Its biggest threat is Samsung Electronics, which has rolled out cheaper, faster chips to take share from Intel and its competitors. The company is also searching for a new CEO, which isn’t an easy task.
But the company’s upcoming 10 nanometer microchip could help drive its future, and it has an excellent growth story to tell. In spite of the weakness, INTC is currently trading at five-year lows, which makes it a good bargain for investors. But investors need to be careful, because if the company’s growth slows, investors may get disappointed.
Conclusion:
On May 2, 2023, the Dow Jones Industrial Average dipped on inflation concerns, as rising prices for goods and services fueled concerns among investors about the potential impact on the economy and corporate earnings.
FAQs:
- What is inflation, and how does it affect the stock market?
Inflation refers to the rise in the general price level of goods and services in an economy over time. Inflation can affect the stock market by increasing the cost of production for companies and reducing consumer purchasing power. This can lead to lower corporate earnings and reduced economic growth, which can negatively impact stock prices.
- What factors contribute to inflation?
Inflation can be caused by a variety of factors, such as changes in the money supply, shifts in supply and demand, and increases in production costs. Inflation can also be influenced by external factors such as geopolitical events, natural disasters, and changes in global trade policies.
- How can investors protect themselves against the impact of inflation?
Investors can protect themselves against the impact of inflation by investing in assets that have historically performed well in inflationary environments, such as real estate, commodities, and stocks of companies that produce essential goods and services. Additionally, investors can consider investing in inflation-protected securities, such as Treasury Inflation-Protected Securities (TIPS), which offer protection against inflation by adjusting their principal value based on changes in the Consumer Price Index (CPI).
- What is the role of the Federal Reserve in managing inflation?

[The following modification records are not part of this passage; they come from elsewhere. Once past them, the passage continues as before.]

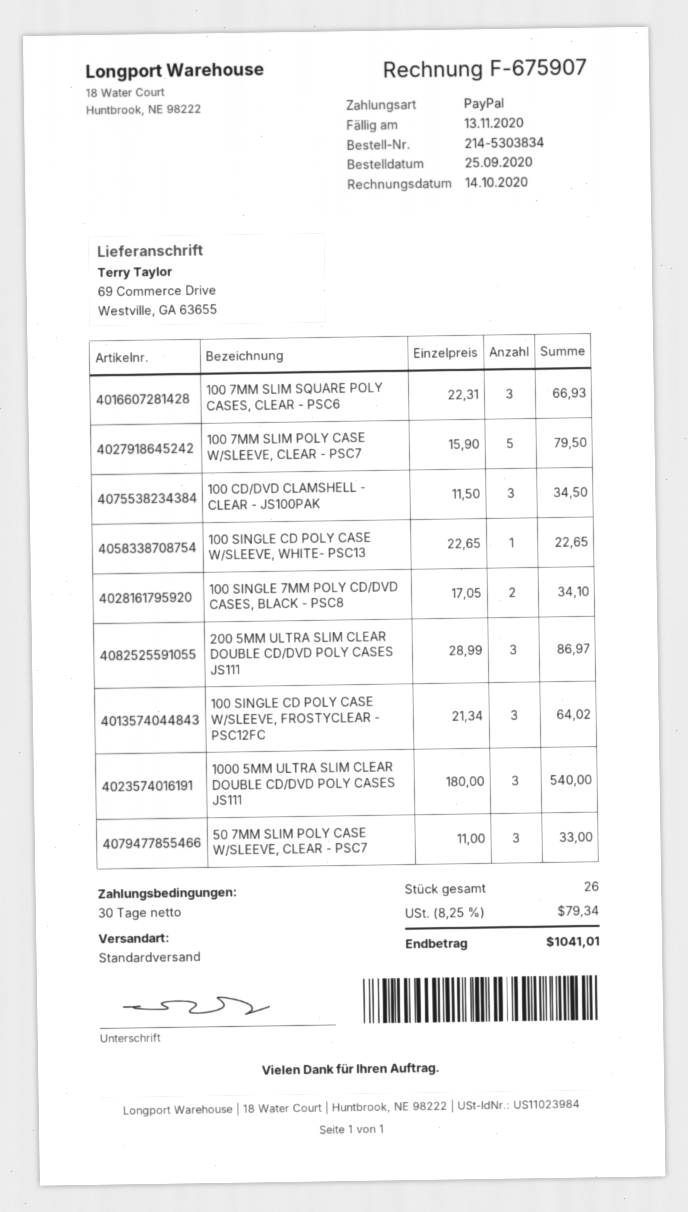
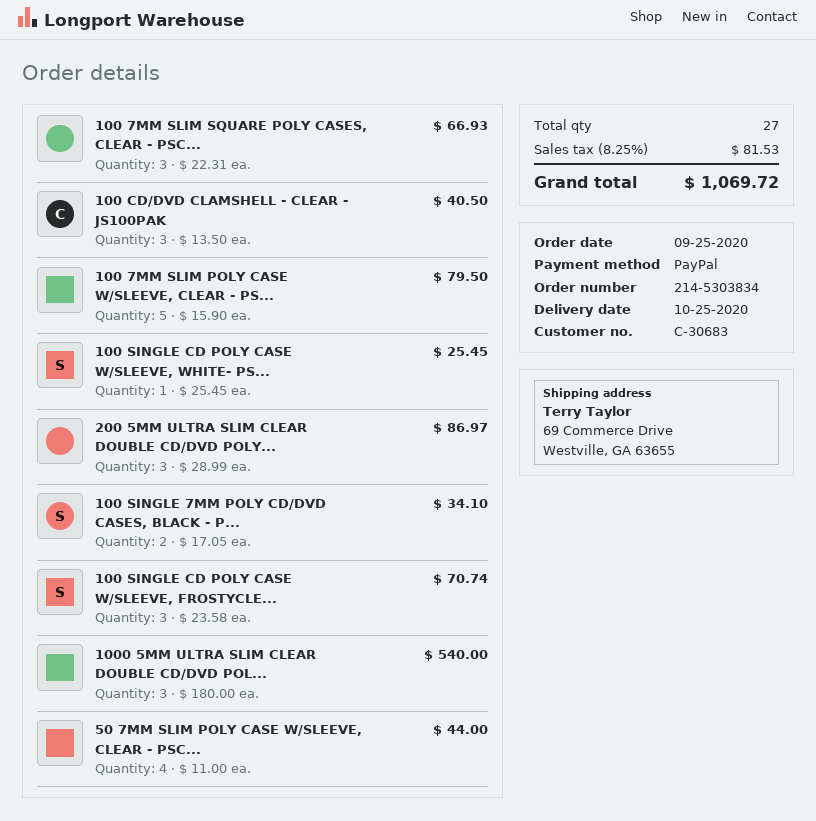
100 CD/DVD CLAMSHELL - CLEAR - JS100PAK: 3 x 11.50 = 34.50 -> 3 x 13.50 = 40.50
100 SINGLE CD POLY CASE W/SLEEVE, WHITE- PSC13: 1 x 22.65 = 22.65 -> 1 x 25.45 = 25.45
100 SINGLE CD POLY CASE W/SLEEVE, FROSTYCLEAR - PSC12FC: 3 x 21.34 = 64.02 -> 3 x 23.58 = 70.74
50 7MM SLIM POLY CASE W/SLEEVE, CLEAR - PSC7: 3 x 11.00 = 33.00 -> 4 x 11.00 = 44.00
total quantity: 26 -> 27
tax: 8.25% = 79.34 -> 8.25% = 81.53
total: 1041.01 -> 1069.72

The Federal Reserve has a dual mandate of promoting maximum employment and price stability, which includes managing inflation. The Fed uses a variety of tools, such as setting interest rates and controlling the money supply, to manage inflation and ensure price stability. When inflation is rising above the Fed’s target rate, the Fed may increase interest rates to help cool the economy and reduce inflationary pressures.

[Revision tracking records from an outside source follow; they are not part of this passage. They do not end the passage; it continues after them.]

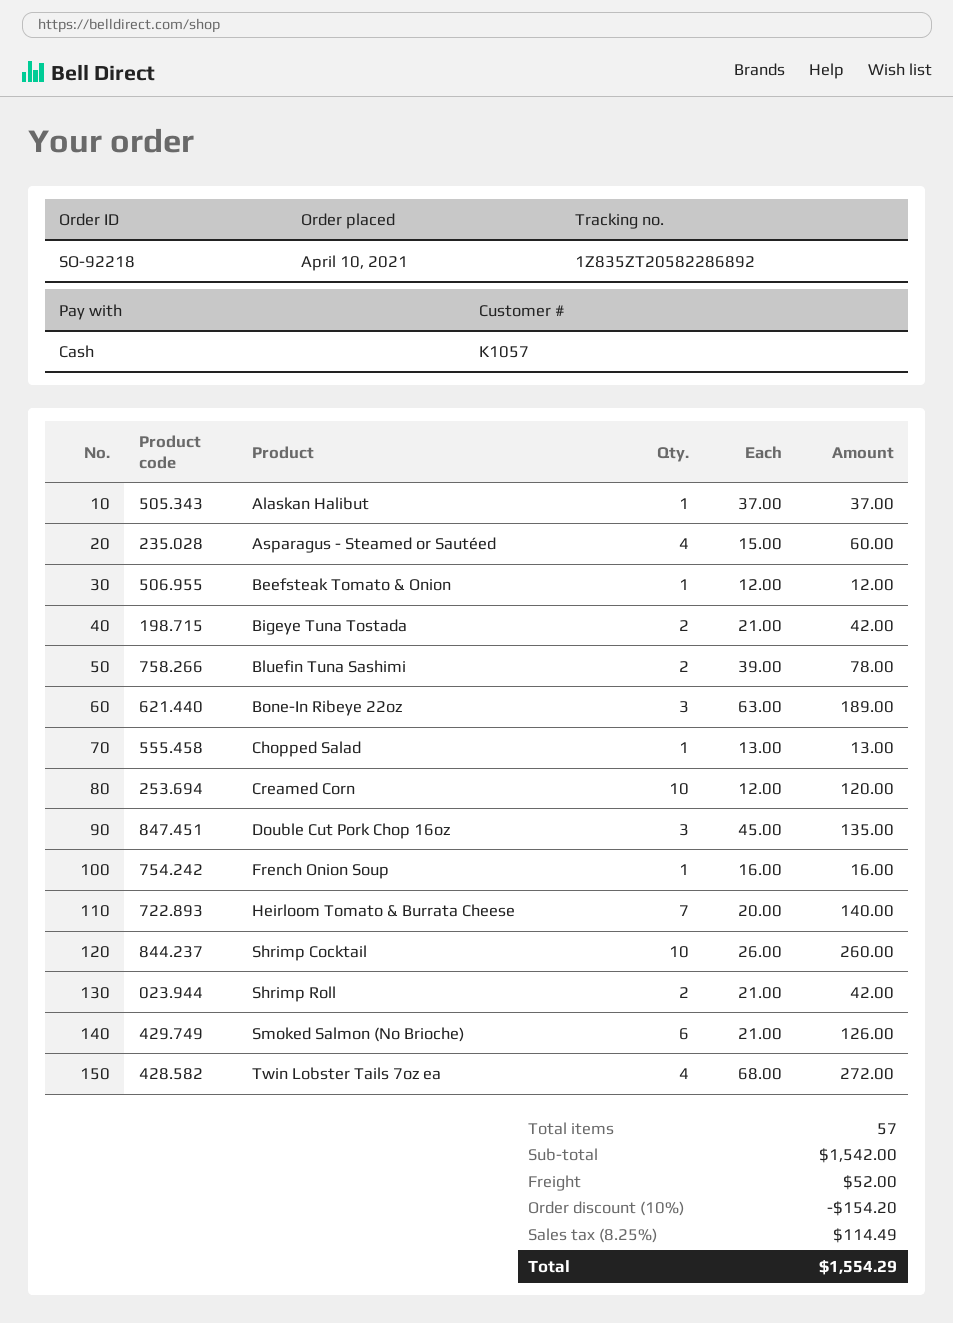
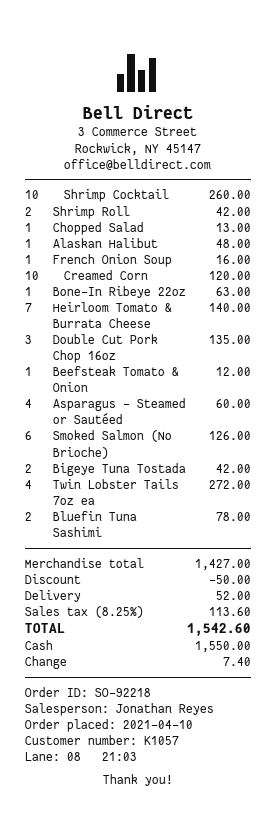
Alaskan Halibut: 1 for 37.00 -> 1 for 48.00
Bone-In Ribeye 22oz: 3 for 189.00 -> 1 for 63.00
subtotal: 1542.00 -> 1427.00
discount: 154.20 -> 50.00
tax: 8.25% = 114.49 -> 8.25% = 113.60
total: 1554.29 -> 1542.60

- Should I adjust my investment strategy in response to inflation concerns?
The decision to adjust your investment strategy in response to inflation concerns should be based on your individual investment goals and risk tolerance. While inflation can be a concern for investors, it is important to remember that inflation can also be a sign of a strengthening economy. It is important to maintain a diversified portfolio and consider the potential impacts of inflation on different asset classes before making any investment decisions. Additionally, consulting with a financial advisor can help you to develop a personalized investment strategy that takes into account your individual needs and goals.